The Pros and Cons of HOA
By Kayla LaFroth
When I was a kid, my dad purchased a playground set from a yard sale. And sure, the thing was oversized and the wood was slightly rotting, but I loved that playground and I never quite forgave the Homeowners Association (HOA) for making us take it down. Now it’s been quite a few years since I plastered my anti-HOA campaign posters around the house, but sometimes the memories of the plants we had to rip out or the fences we were told to move still haunt me. However, with adulthood comes a somewhat broadened perspective, and I recognize that there are some benefits to living in an HOA neighborhood.
So if you’re deciding whether to move into a neighborhood run by that mysterious Homeowners Association, here are some pros and cons to consider. I’ll do my best to adhere to journalistic integrity here and push my past prejudice to the side.
Pro: The neighborhood will look nicer
The HOA regulations you and everyone else will have to follow will help the neighborhood look its best. Having grown up under HOA’s dictatorship, I didn’t realize how nice my neighborhood looked until I moved out. Residents of HOA territory have to keep their lawns nice and trimmed and their houses a more reasonable shade. At my parent’s neighborhood, I’m not going to find boats in people’s yard, trash piled up high, or magenta-colored homes.
Con: Land of the less free
With rules and uniformity also comes a lessening of freedom with your house. Was our giant yard-sale playground a bit of an eye-sore? I’ll concede a solid maybe, which is why the HOA made us take it down, but the fun we had on the monkey bars was more important to me at the time, and maybe it’s more important to you too. Without an HOA, you’re free to do pretty much whatever you want with your house and property. You want that fresh magenta coat of paint? It’s all yours.
Pro: An HOA provides some nice amenities
Sure, it took them longer than they said to install the neighborhood pool, but we did have a neighborhood pool. Since moving out, I’ve had no regular access to a pool and my sickly pale skin shows it. And for all my complaints about the Playground Incident, the neighborhood provided several nice playgrounds sans rotting wood. Different HOA amenities can include a pool, a fitness center, a neighborhood club house, parks, playgrounds, or security gates.
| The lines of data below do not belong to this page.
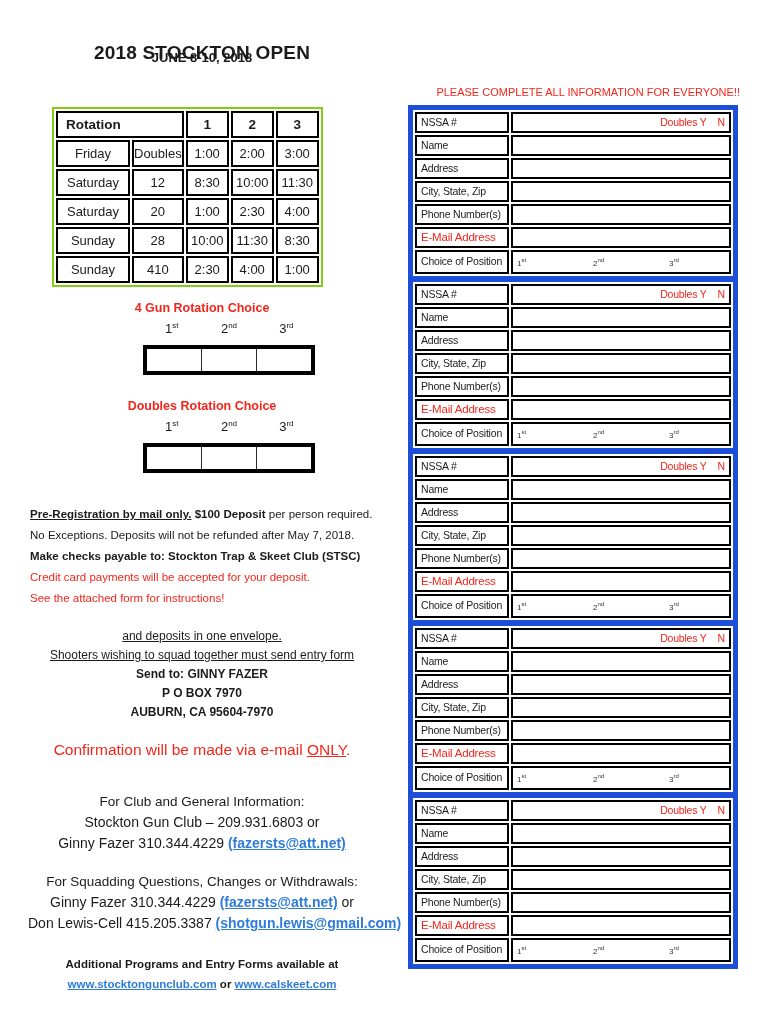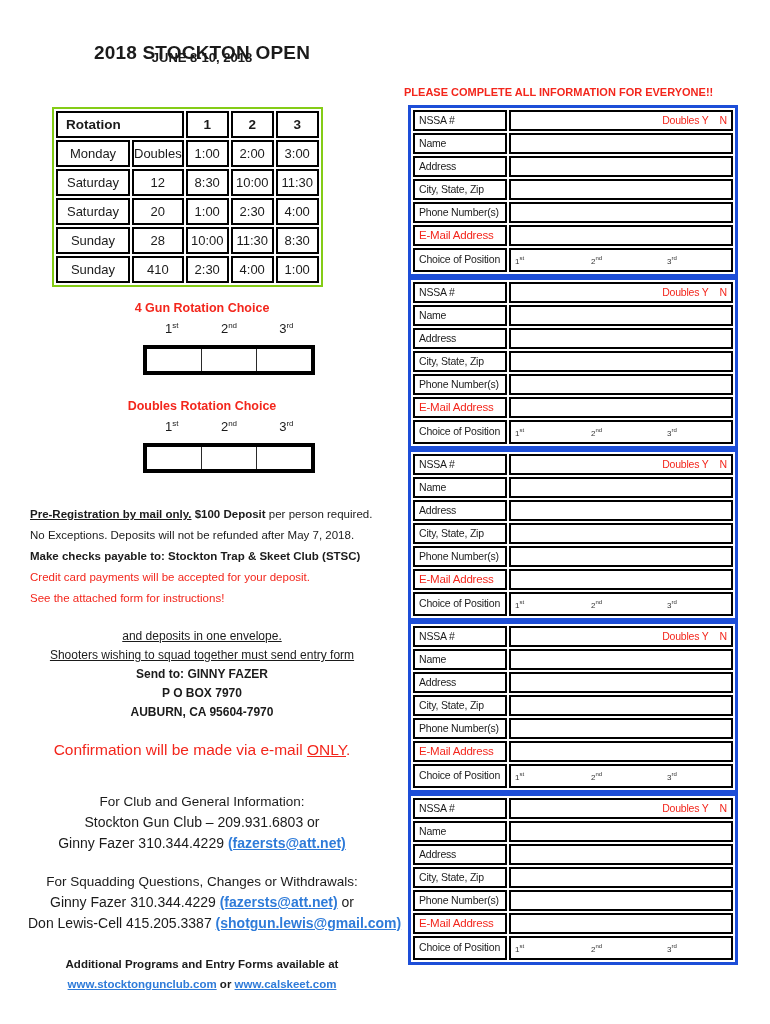--- a/index.html
+++ b/index.html
@@ -56,8 +56,8 @@
   .additional div { line-height:20px; white-space:nowrap; }
 
   
-  .right-header { left:404px; width:336px; top:86px; text-align:left;
-                  font-size:11px; font-weight:bold; white-space:nowrap; }
+  .right-header { left:404px; width:336px; top:86px; text-align:right;
+                  font-size:11px; font-weight:normal; white-space:nowrap; }
   .form-block { position:absolute; left:408px; width:330px; }
   .form-table {
     width:330px; border-collapse:separate; border-spacing:2px;

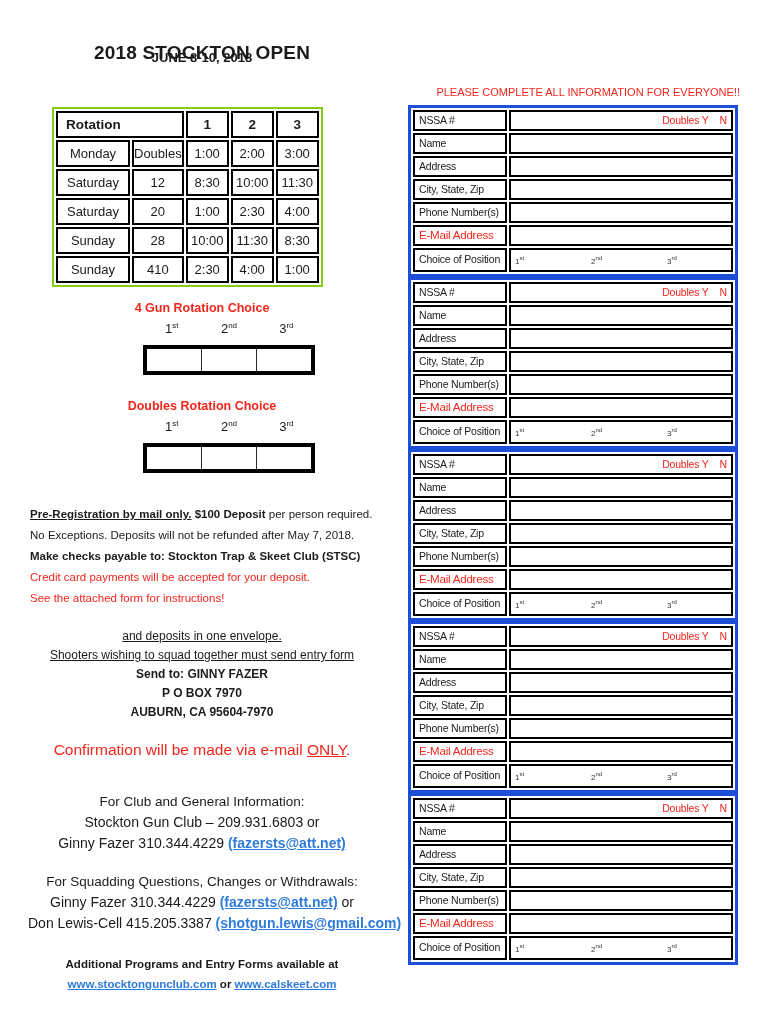--- a/index.html
+++ b/index.html
@@ -61,7 +61,7 @@
   .form-block { position:absolute; left:408px; width:330px; }
   .form-table {
     width:330px; border-collapse:separate; border-spacing:2px;
-    border:3px solid #1d4ed8; table-layout:fixed; background:#fff;
+    border:5px solid #1d4ed8; table-layout:fixed; background:#fff;
   }
   .form-table td { border:2px solid #000; height:13px; padding:1px 4px;
                    font-size:10.5px; letter-spacing:-0.2px; line-height:15px;

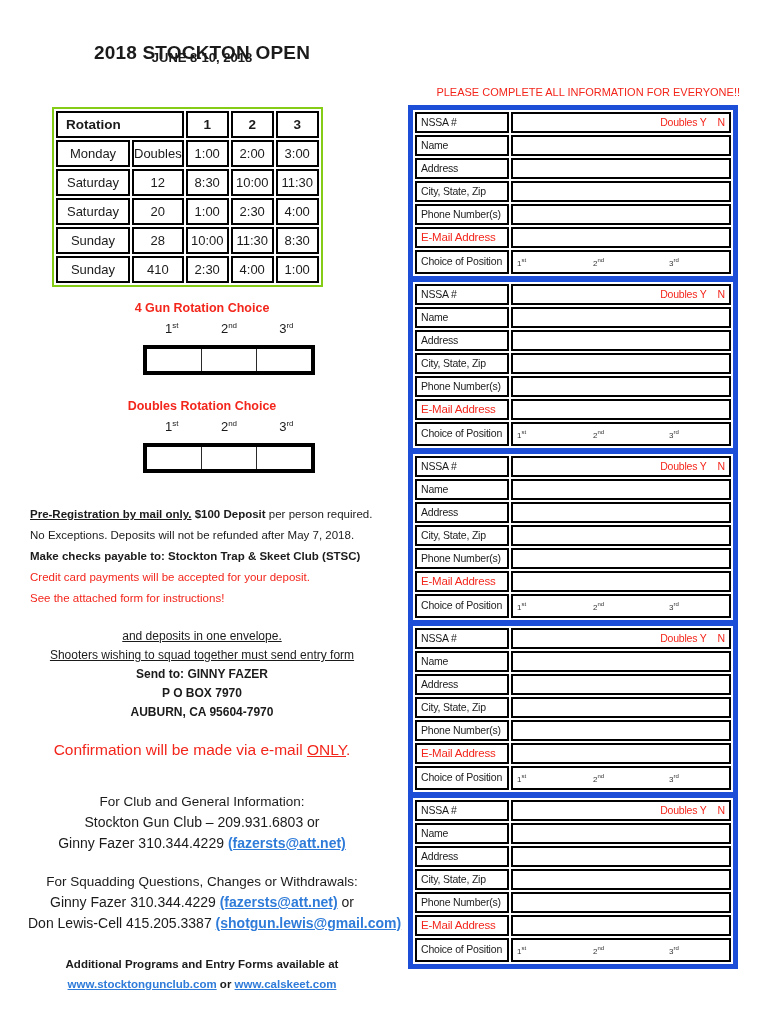--- a/index.html
+++ b/index.html
@@ -99,7 +99,7 @@
       </tr>
 
     <tr>
-      <td>Monday</td>
+      <td>Friday</td>
       <td>Doubles</td>
       <td>1:00</td>
       <td>2:00</td>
Con: It might not be for the poor in heart. Emphasis on the “poor” part.
Put simply, living in an HOA neighborhood is going to require some dues that you might not want to fork over. Somebody’s got to pay for that pool. HOA dues can be hundreds of dollars per month, and you might prefer to just get an inflatable pool from Target.
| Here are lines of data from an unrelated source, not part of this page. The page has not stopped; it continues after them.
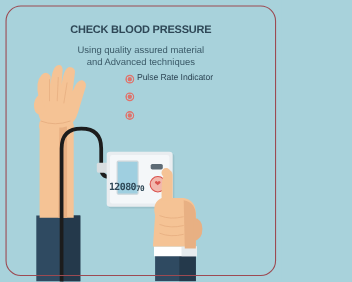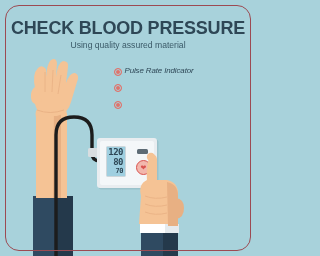--- a/index.html
+++ b/index.html
@@ -23,7 +23,7 @@
   #textblock{position:absolute;left:0;top:20px;width:256px;z-index:20;}
   #title{
     text-align:center;color:#2e4756;
-    font-size:18px;font-weight:bold;letter-spacing:-0.2px;
+    font-size:10px;font-weight:bold;letter-spacing:-0.2px;
     line-height:16px;margin:0;
   }
   #subtitle{

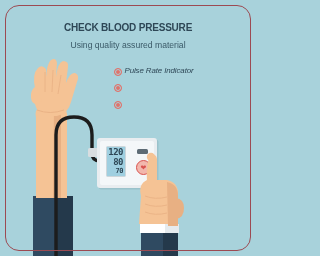--- a/index.html
+++ b/index.html
@@ -137,6 +137,7 @@
     <h1 id="title">CHECK BLOOD PRESSURE</h1>
     <p id="subtitle">
       <span>Using quality assured material</span>
+      <span>and Advanced techniques</span>
     </p>
   </div>
 

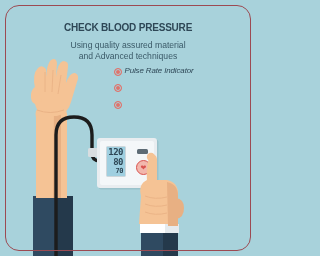--- a/index.html
+++ b/index.html
@@ -48,7 +48,6 @@
   .bullet-text{
     color:#2e4756;font-size:7.9px;line-height:9.3px;
     letter-spacing:-0.1px;
-    font-style:italic;
   }
 
   

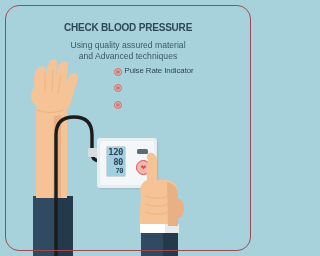--- a/index.html
+++ b/index.html
@@ -67,7 +67,7 @@
     position:absolute;left:6px;top:5px;width:20px;height:31px;
     background:#9fcfe0;border-radius:1.5px;
     border:0.8px solid #cdd6da;
-    display:flex;flex-direction:column;align-items:flex-end;
+    display:flex;flex-direction:row;align-items:flex-end;
     justify-content:center;padding-right:2px;box-sizing:border-box;
   }
   .lcd-num{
Pro: You’ve got a mediator for your squabbles
My family was semi-anti-social and we weren’t ones for picking fights with the neighbors (or maybe we just had good neighbors), but if you have an issue with your neighbor’s tree that keeps shedding branches on your child’s vulnerable head, the HOA board can help settle disagreements.
Con: One crazy board member can be a real hassle
As a kid, I imagined an HOA as a room of pristine elites sitting in the shadows as they decided to victimize my home, specifically. Turns out, members of the HOA board are just neighbors elected to the position, but one rogue board member can cause problems. If someone starts implementing a bunch of annoying changes, it can be a surprisingly big hassle to remove them from their very important position of board member #7. You might want to attend HOA meetings to make sure a small group of people don’t start making silly decisions, but then again, who really wants to attend more meetings?
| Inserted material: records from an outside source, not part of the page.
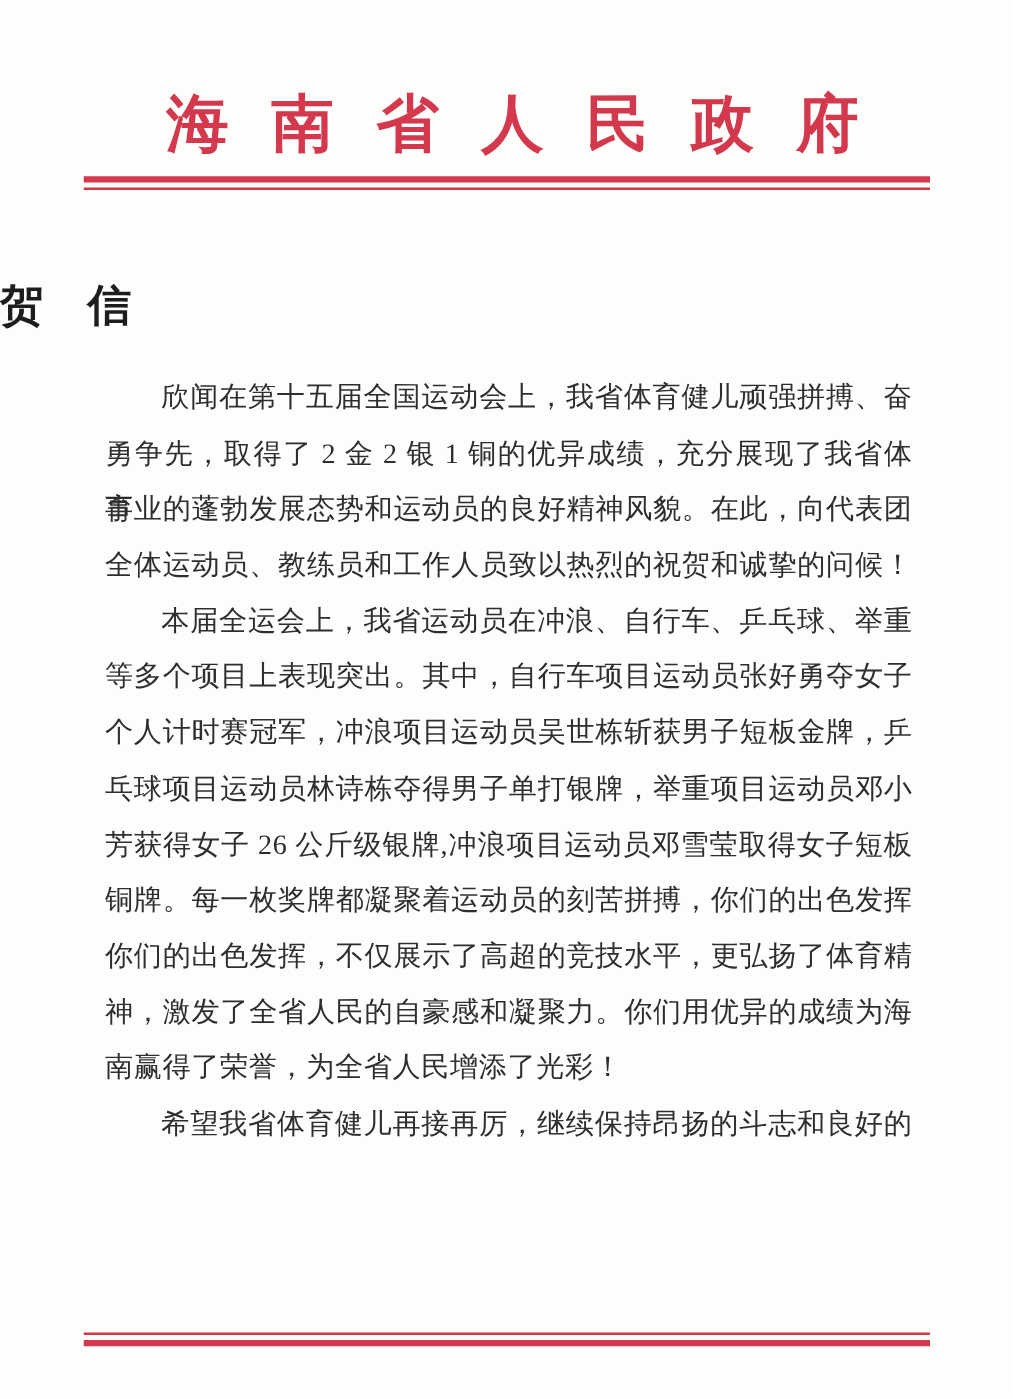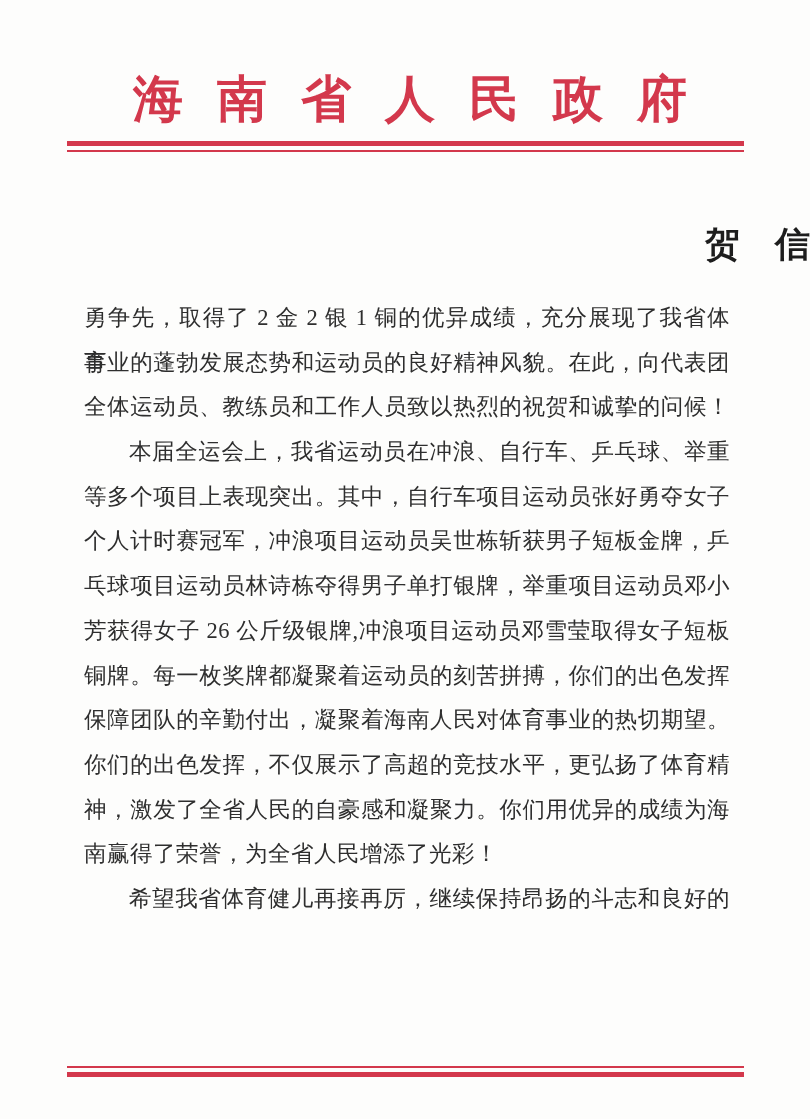--- a/index.html
+++ b/index.html
@@ -53,7 +53,7 @@
     top: 221px;
     left: 0;
     width: 100%;
-    text-align: right;
+    text-align: left;
     font-size: 35px;
     font-weight: bold;
     color: var(--title-ink, #1d1d1d);

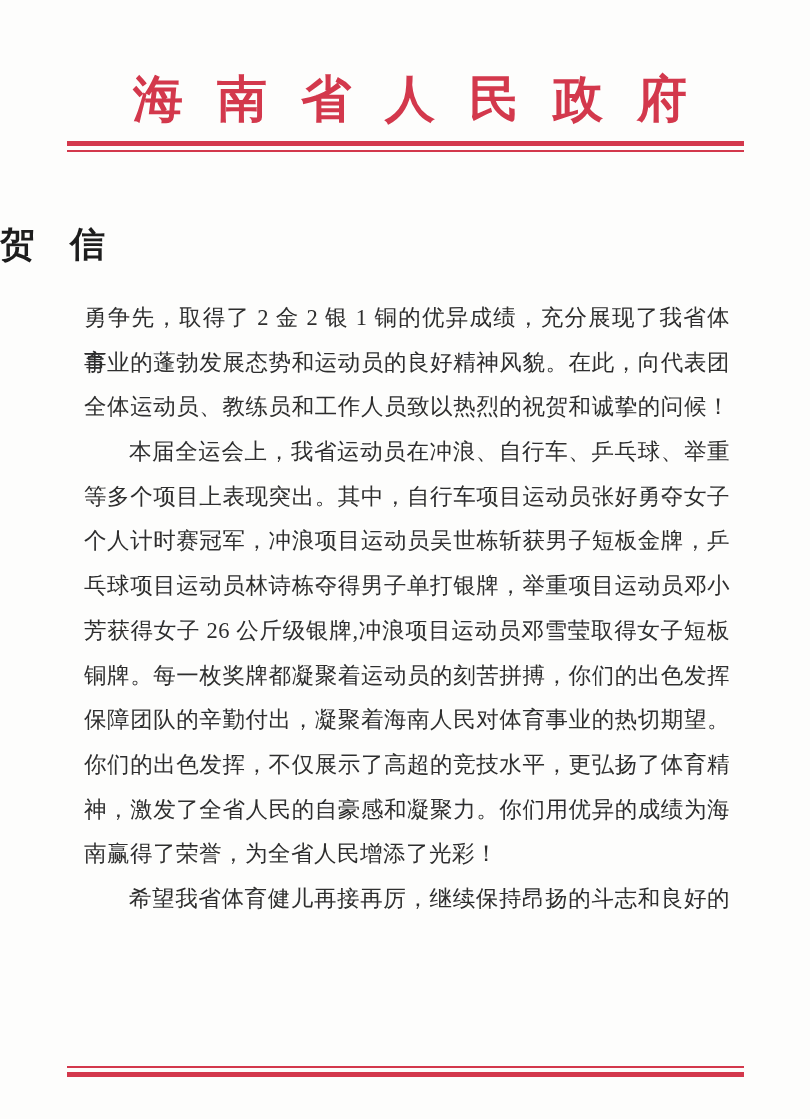--- a/index.html
+++ b/index.html
@@ -99,6 +99,7 @@
   <div class="doc-title">贺　信</div>
 
   <div class="letter-body">
+      <div class="line just ind">欣闻在第十五届全国运动会上，我省体育健儿顽强拼搏、奋</div>
       <div class="line just">勇争先，取得了 2 金 2 银 1 铜的优异成绩，充分展现了我省体育</div>
       <div class="line just">事业的蓬勃发展态势和运动员的良好精神风貌。在此，向代表团</div>
       <div class="line just">全体运动员、教练员和工作人员致以热烈的祝贺和诚挚的问候！</div>

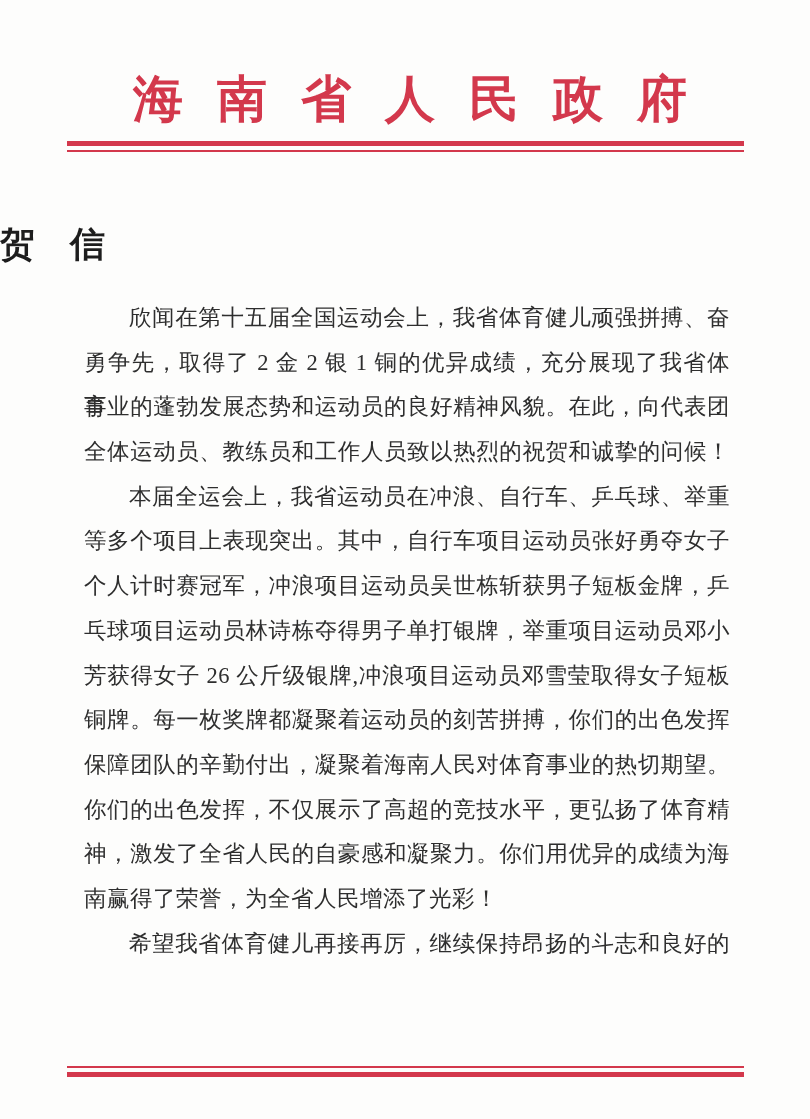--- a/index.html
+++ b/index.html
@@ -109,7 +109,6 @@
       <div class="line just">乓球项目运动员林诗栋夺得男子单打银牌，举重项目运动员邓小</div>
       <div class="line just">芳获得女子 26 公斤级银牌,冲浪项目运动员邓雪莹取得女子短板</div>
       <div class="line just">铜牌。每一枚奖牌都凝聚着运动员的刻苦拼搏，你们的出色发挥</div>
-      <div class="line just">保障团队的辛勤付出，凝聚着海南人民对体育事业的热切期望。</div>
       <div class="line just">你们的出色发挥，不仅展示了高超的竞技水平，更弘扬了体育精</div>
       <div class="line just">神，激发了全省人民的自豪感和凝聚力。你们用优异的成绩为海</div>
       <div class="line">南赢得了荣誉，为全省人民增添了光彩！</div>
As I write this article, I’m sitting on my childhood bed looking out the window at my old HOA neighborhood (don’t worry, I’m on vacation. I’m not living in my parent’s basement just yet). The rain is drizzling, the trees stand tall and full, and the houses look neat and pretty. I do quite like this neighborhood, and I’ll admit that the HOA has something to do with that. Of course, that hasn’t come without its woes and hassles. By understand the pros and cons of having an HOA, hopefully you’ll be in a better position to choose which kind of neighborhood you want to live in. Good luck with your decision, and if you need me, I’ll be at the neighborhood playground.